Fikret İLKİZ
Üç kanun…
22 Kasım 2001 kabul tarihli 4721 sayılı Türk Medeni Kanun…TMK sözüyle ve özüyle değindiği bütün konularda ve uygun düştüğü takdirde tüm özel hukuk ilişkilerine uygulanır. Örneğin bu Kanunda “evlilik” ve “evlenme” aile hukuku içinde düzenlenmiştir.
25.04.2006 kabul tarihli 5490 sayılı Nüfus Hizmetleri Kanunu… Amacı; kişinin doğumundan ölümüne kadar kişisel ve medenî durumuna, uyrukluğuna ve bunlarda meydana gelebilecek değişikliklere ait doğal ve hukukî olayların belirlenip saptanması, bu amaçla düzenlenmiş kütüklere yazılması, elektronik ortamda ulusal adres veri tabanının oluşturulması, nüfus kayıtları ile adres bilgilerinin ilişkilendirilmesini sağlamaktır. Kişinin “evlenme” hali kayıtları ve kimin “evlendirme memuru” olduğu bu kanunda düzenlenmiştir.
22.06.1965 kabul tarihli 633 sayılı Diyanet İşleri Başkanlığı Kuruluş Ve Görevleri Hakkında Kanun…Bu Kanunla, İslam dininin inançları, ibadet ve ahlak esasları ile ilgili işleri yürütmek, din konusunda toplumu aydınlatmak ve ibadet yerlerini yönetmek üzere; Başbakanlığa bağlı Diyanet İşleri Başkanlığı kurulmuştur. En üst amiri Diyanet İşleri Başkanıdır. Başkanlığın taşra teşkilatı, il ve ilçe müftülükleridir.
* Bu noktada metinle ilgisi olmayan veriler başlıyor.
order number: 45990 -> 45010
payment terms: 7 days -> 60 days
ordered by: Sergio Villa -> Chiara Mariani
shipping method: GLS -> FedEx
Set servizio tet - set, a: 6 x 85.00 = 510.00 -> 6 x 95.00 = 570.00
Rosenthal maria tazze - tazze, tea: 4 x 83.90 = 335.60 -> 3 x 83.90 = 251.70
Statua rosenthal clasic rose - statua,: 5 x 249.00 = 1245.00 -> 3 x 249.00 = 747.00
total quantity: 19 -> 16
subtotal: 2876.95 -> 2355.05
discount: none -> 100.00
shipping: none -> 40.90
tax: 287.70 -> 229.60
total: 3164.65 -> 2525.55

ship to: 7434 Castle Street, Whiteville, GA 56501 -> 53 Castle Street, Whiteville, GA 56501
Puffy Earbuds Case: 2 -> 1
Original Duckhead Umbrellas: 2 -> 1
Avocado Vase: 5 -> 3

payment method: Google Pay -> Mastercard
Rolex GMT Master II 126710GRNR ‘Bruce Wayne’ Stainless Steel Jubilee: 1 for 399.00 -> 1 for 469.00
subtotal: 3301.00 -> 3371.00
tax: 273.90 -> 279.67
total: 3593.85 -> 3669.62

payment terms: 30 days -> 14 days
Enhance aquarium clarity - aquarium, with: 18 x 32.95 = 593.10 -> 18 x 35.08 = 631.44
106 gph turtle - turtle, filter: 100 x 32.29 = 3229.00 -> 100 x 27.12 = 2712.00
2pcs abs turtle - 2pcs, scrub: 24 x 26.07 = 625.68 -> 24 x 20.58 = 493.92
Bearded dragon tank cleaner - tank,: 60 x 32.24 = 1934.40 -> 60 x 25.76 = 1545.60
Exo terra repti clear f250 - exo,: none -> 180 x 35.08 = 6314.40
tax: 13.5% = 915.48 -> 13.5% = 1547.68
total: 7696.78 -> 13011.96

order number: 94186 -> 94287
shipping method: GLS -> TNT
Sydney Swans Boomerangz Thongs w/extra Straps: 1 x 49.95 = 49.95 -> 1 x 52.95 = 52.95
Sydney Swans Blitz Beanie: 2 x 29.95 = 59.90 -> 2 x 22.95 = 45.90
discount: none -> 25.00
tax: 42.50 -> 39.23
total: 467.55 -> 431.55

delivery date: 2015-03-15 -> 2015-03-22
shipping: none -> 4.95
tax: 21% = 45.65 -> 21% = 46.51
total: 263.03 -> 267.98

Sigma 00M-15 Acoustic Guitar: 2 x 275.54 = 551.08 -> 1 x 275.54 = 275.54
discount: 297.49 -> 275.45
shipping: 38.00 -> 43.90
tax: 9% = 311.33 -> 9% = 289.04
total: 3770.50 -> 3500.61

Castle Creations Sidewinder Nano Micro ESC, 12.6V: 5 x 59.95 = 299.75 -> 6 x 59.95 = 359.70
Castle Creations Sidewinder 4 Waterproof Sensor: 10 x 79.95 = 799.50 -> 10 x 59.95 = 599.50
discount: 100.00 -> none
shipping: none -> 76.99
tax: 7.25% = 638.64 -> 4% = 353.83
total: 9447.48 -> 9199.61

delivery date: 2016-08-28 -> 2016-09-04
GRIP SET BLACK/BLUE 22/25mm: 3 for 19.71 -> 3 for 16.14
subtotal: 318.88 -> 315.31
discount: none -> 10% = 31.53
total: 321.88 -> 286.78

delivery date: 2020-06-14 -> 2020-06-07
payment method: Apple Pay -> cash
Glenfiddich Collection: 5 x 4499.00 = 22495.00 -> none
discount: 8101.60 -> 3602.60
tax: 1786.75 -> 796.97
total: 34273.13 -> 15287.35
Müftü, Müslümanların din işlerine bakan toplumu İslam dini hakkında aydınlatan, din hizmetlerini düzenleyen ve denetleyen kişidir. Örneğin ülkemizde bulunan Irak ve Suriye vatandaşlarının dini nikah kıydırma talepleri hususunda Diyanet İşleri Başkanlığı Hukuk Müşavirliğinin görüşüne göre; “…geçici süre ile ülkemizde bulunan Irak ve Suriye vatandaşlarının talebi doğrultusunda dini nikahlarının müftülüklerimizce kıyılması hususunda hukuki engel bulunmadığı, konunun İdarenin takdirlerinde bulunduğu” mütalaa olunmuştur (2015 yılı 65752239-045,02 sayı).
19.10.2017 kabul tarihli 7039 sayılı Nüfus Hizmetleri Kanunu İle Bazı Kanunlarda Değişiklik Yapılmasına Dair Kanun 3 Kasım 2017 tarihli 30229 sayılı Resmî Gazetede yayımlanarak yürürlüğe girdi ve 5490 sayılı Nüfus Hizmetler Kanununun 22 inci maddesi değişti. Artık vatandaşlarımızın “evlenme işlemlerini kolaylaştırmak ve daha kolay ve seri bir şekilde hizmet almalarını sağlamak amacıyla” artık il ve ilçe müftüleri tıpkı belediye başkanı veya muhtarlar gibi evlendirme memuru olarak “resmi nikah” kıyabilecek.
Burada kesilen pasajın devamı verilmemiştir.